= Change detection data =
---*---
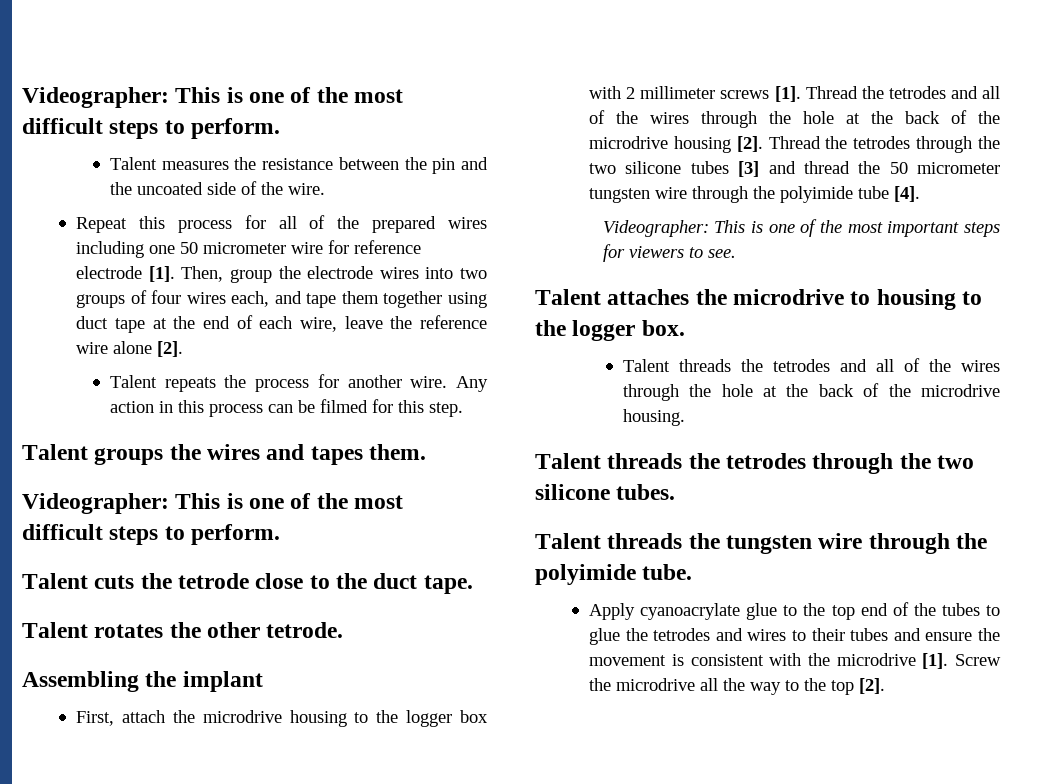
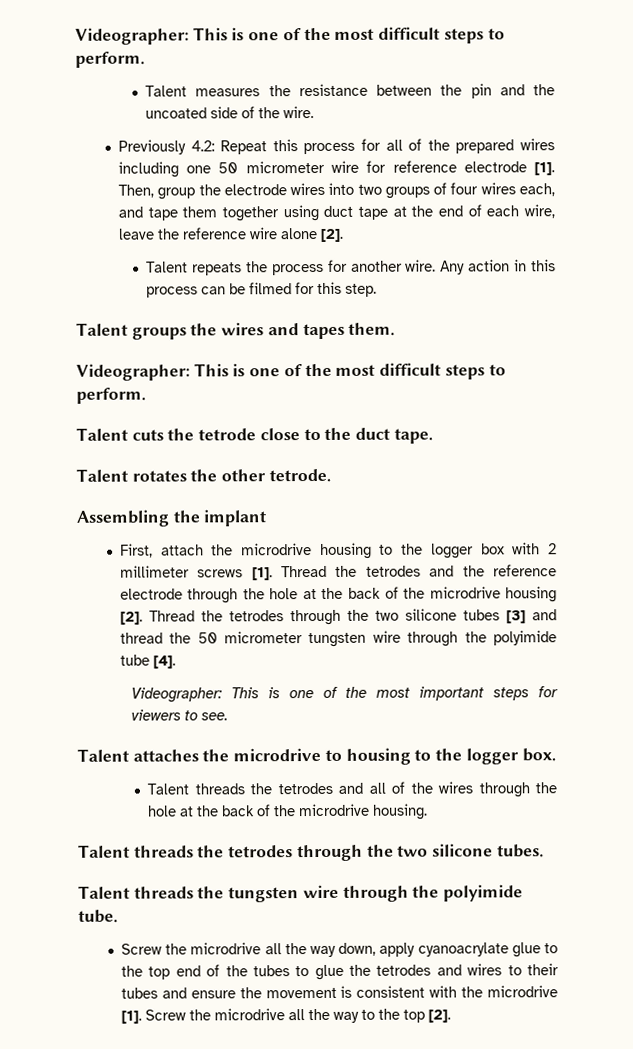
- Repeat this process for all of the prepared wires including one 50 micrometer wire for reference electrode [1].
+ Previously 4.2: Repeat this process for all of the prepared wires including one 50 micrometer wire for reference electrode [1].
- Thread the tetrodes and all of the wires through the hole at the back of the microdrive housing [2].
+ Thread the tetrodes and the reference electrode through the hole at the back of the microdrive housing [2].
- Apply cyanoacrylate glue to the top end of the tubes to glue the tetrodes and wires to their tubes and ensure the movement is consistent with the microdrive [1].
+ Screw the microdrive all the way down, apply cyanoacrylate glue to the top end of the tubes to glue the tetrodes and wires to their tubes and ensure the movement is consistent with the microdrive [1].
---*---
= Problem to solve =
Except for the pictures, print the data above exactly.

= Written answer =
- Repeat this process for all of the prepared wires including one 50 micrometer wire for reference electrode [1].
+ Previously 4.2: Repeat this process for all of the prepared wires including one 50 micrometer wire for reference electrode [1].
- Thread the tetrodes and all of the wires through the hole at the back of the microdrive housing [2].
+ Thread the tetrodes and the reference electrode through the hole at the back of the microdrive housing [2].
- Apply cyanoacrylate glue to the top end of the tubes to glue the tetrodes and wires to their tubes and ensure the movement is consistent with the microdrive [1].
+ Screw the microdrive all the way down, apply cyanoacrylate glue to the top end of the tubes to glue the tetrodes and wires to their tubes and ensure the movement is consistent with the microdrive [1].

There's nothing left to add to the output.